Estimer les frais annexes

Frais de déplacement et de représentation, téléphone, ordinateur, édition de plaquettes publicitaires ou encore participation à un salon professionnel : le coût d’une démarche commerciale dépasse toujours largement celui du salaire. Ne négligez pas cette estimation, car votre collaborateur devra d’abord rentabiliser son embauche.
 

Où trouver la perle rare ?

Annonces, réseaux sociaux professionnels ou encore bouche-à-oreille : vous pouvez recourir aux canaux de recrutement classiques. N’hésitez pas cependant à mandater un cabinet spécialisé si vous recherchez un profil spécifique ou si vous manquez de temps pour étudier les candidatures.

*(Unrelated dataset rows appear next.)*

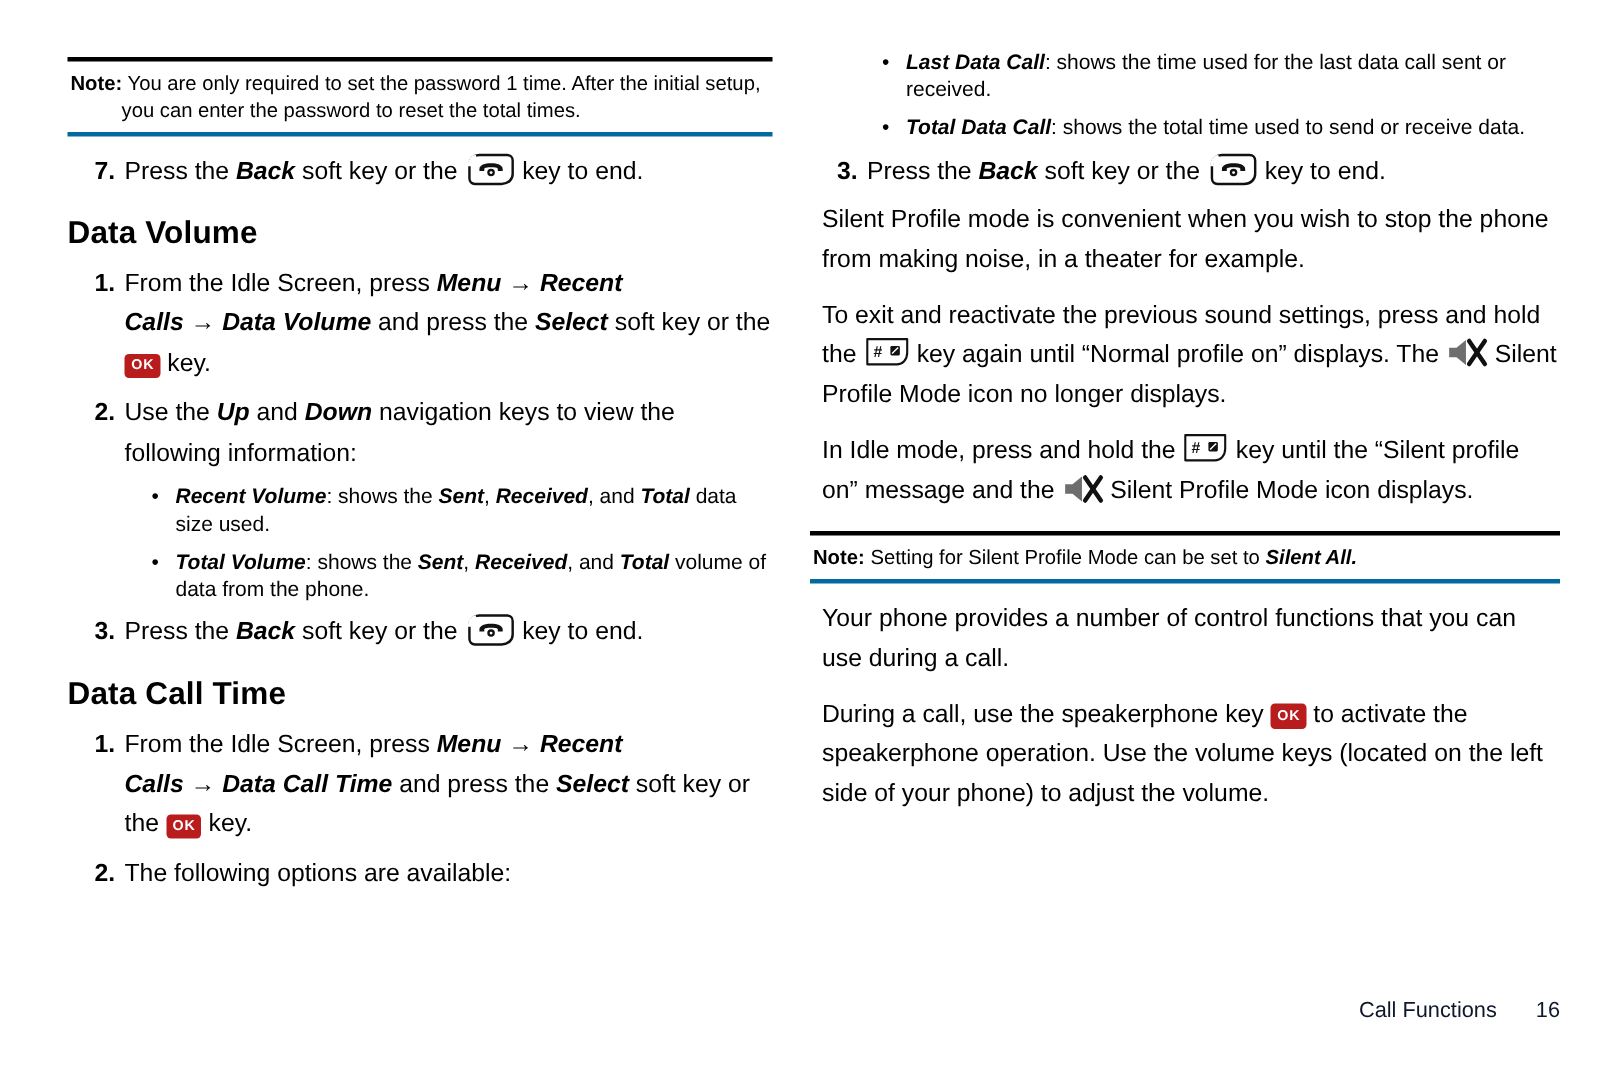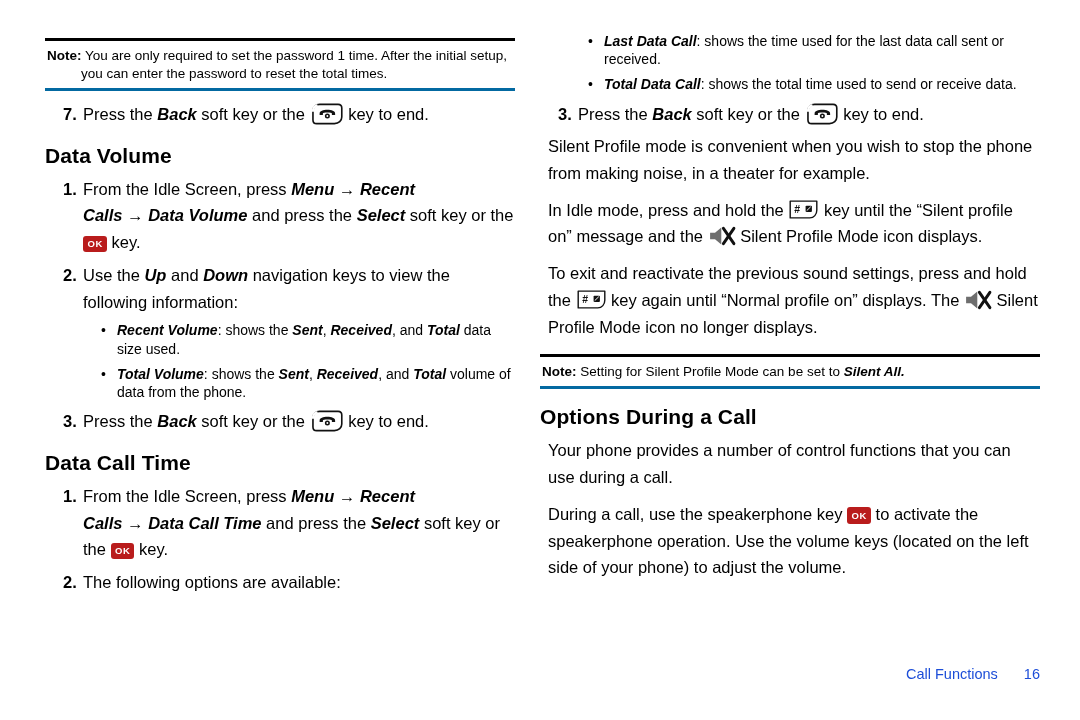--- a/index.html
+++ b/index.html
@@ -145,21 +145,21 @@
   .key-end  { width: 34px; height: 24px; }
   .key-hash { width: 31px; height: 21px; vertical-align: -4px; }
   .icon-silent { width: 28px; height: 24px; vertical-align: -6px; }
 
   
   .footer {
     position: absolute;
     right: 40px;
     bottom: 38px;
     font-size: 14.5px;
-    color: #1d4ed8;
+    color: #0f172a;
     white-space: nowrap;
   }
   .footer .pg { margin-left: 26px; }
 </style>
 </head>
 <body>
 
 <svg width="0" height="0" style="position:absolute" aria-hidden="true">
   <symbol id="sym-end-key" viewBox="0 0 46 32">
     <path d="M4 12 C4 6, 8 3, 13 3 L38 3 C41 3, 43 5, 43 8 L43 20
@@ -292,43 +292,42 @@
         <span>Press the </span><b>Back</b><span> soft key or the </span><svg class="key-end">
             <use href="#sym-end-key"></use>
           </svg><span> key to end.</span>
       </span>
     </div>
 
 
     <p class="body">Silent Profile mode is convenient when you wish to stop the phone from making noise, in a theater for example.</p>
 
     <p class="body">
+      <span>To exit and reactivate the previous sound settings, press and hold the </span><svg class="key-hash">
+          <use href="#sym-hash-key"></use>
+        </svg><span> key again until “Normal profile on” displays. The </span><svg class="icon-silent">
+          <use href="#sym-silent"></use>
+        </svg><span> Silent Profile Mode icon no longer displays.</span>
+    </p>
+
+    <p class="body">
       <span>In Idle mode, press and hold the </span><svg class="key-hash">
           <use href="#sym-hash-key"></use>
         </svg><span> key until the “Silent profile on” message and the </span><svg class="icon-silent">
           <use href="#sym-silent"></use>
         </svg><span> Silent Profile Mode icon displays.</span>
     </p>
 
-    <p class="body">
-      <span>To exit and reactivate the previous sound settings, press and hold the </span><svg class="key-hash">
-          <use href="#sym-hash-key"></use>
-        </svg><span> key again until “Normal profile on” displays. The </span><svg class="icon-silent">
-          <use href="#sym-silent"></use>
-        </svg><span> Silent Profile Mode icon no longer displays.</span>
-    </p>
-
     <div class="note" style="margin-top:14px;">
       <div class="note-inner">
         <span class="note-label">Note:</span>
         <span>Setting for Silent Profile Mode can be set to </span><b>Silent All.</b>
       </div>
     </div>
 
-    <h2 class="sec">Options During a Call</h2>
 
     <p class="body">Your phone provides a number of control functions that you can use during a call.</p>
 
 
     <p class="body">
       <span>During a call, use the speakerphone key </span><span class="key-ok">OK</span><span> to activate the speakerphone operation. Use the volume keys (located on the left side of your phone) to adjust the volume.</span>
     </p>
 
   </div>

Il est également possible de se rapprocher des écoles de commerce pour tenter de séduire un futur diplômé.
 

Conduire l’entretien

L’objet principal de l’entretien est de mettre en lumière les capacités du candidat à développer votre chiffre d’affaires. Demandez-lui comment il compte opérer, comment il gère les situations complexes, sondez sa connaissance de votre marché et sa motivation. Montrez-vous attentif à la façon dont il cherchera à se vendre auprès de vous, cela vous renseignera sur la qualité de son argumentaire et sa force de persuasion.
Et souvenez-vous que, dans ce domaine plus que tout autre, la première impression est primordiale.
 

Savoir vendre son entreprise

Si vous opérez sur un secteur concurrentiel ou si, à l’inverse, vous exploitez une technologie en devenir sur un marché de niche, il vous faudra valoriser votre entreprise :

  • détaillez vos savoir-faire, votre valeur ajoutée et les raisons pour lesquelles vous souhaitez déléguer la prospection ;
  • exposez votre projet, votre culture d’entreprise et les perspectives d’évolution, du poste comme de la société (ne perdez jamais de vue que vous ne possédez pas la notoriété rassurante d’un grand groupe) ;
  • parlez chiffres, car les commerciaux sont des gens pragmatiques.

Après l’embauche

Placer votre recrue dans les meilleures conditions

Même si votre commercial est amené à opérer majoritairement à l’extérieur, prévoyez un bureau garant d’une certaine intimité et des équipements mobiles (téléphone et ordinateur).
Préparez tous les documents dont il aura besoin : plaquette commerciale, fiches tarifaires, voire argumentaire.
 

Amorcer la collaboration

Puisqu’il est désormais votre homme de terrain, prévoyez du temps pour accompagner votre commercial dans ses premières actions.
Nature des relations que vous entretenez avec vos clients, marges, remises maximales possibles : efforcez-vous de jouer la transparence. Même si votre savoir-faire en matière de vente est perfectible, vous avez le devoir de le transmettre.
 

Gérer son commercial sur la durée

N’attendez pas la fin de sa période d’essai pour vous intéresser aux résultats de votre commercial. Opérez un suivi régulier de son travail : actions entreprises, rendez-vous obtenus, clients rencontrés. Mettez en place des réunions, de préférence sur un rythme hebdomadaire. Ces points vous permettront de maintenir la motivation de votre collaborateur, en évoquant ensemble les éventuelles difficultés rencontrées et la meilleure manière de les contourner. Ils vous amèneront peut-être aussi à repenser votre offre, en vous demandant pourquoi certaines prestations fonctionnent mieux que d’autres.

Les informations contenues dans cet article sont purement indicatives et ne revêtent aucun caractère contractuel. Elles ne prétendent pas à l'exhaustivité, ne constituent pas un conseil à l’Internaute et ne sauraient engager la responsabilité de l’Assureur.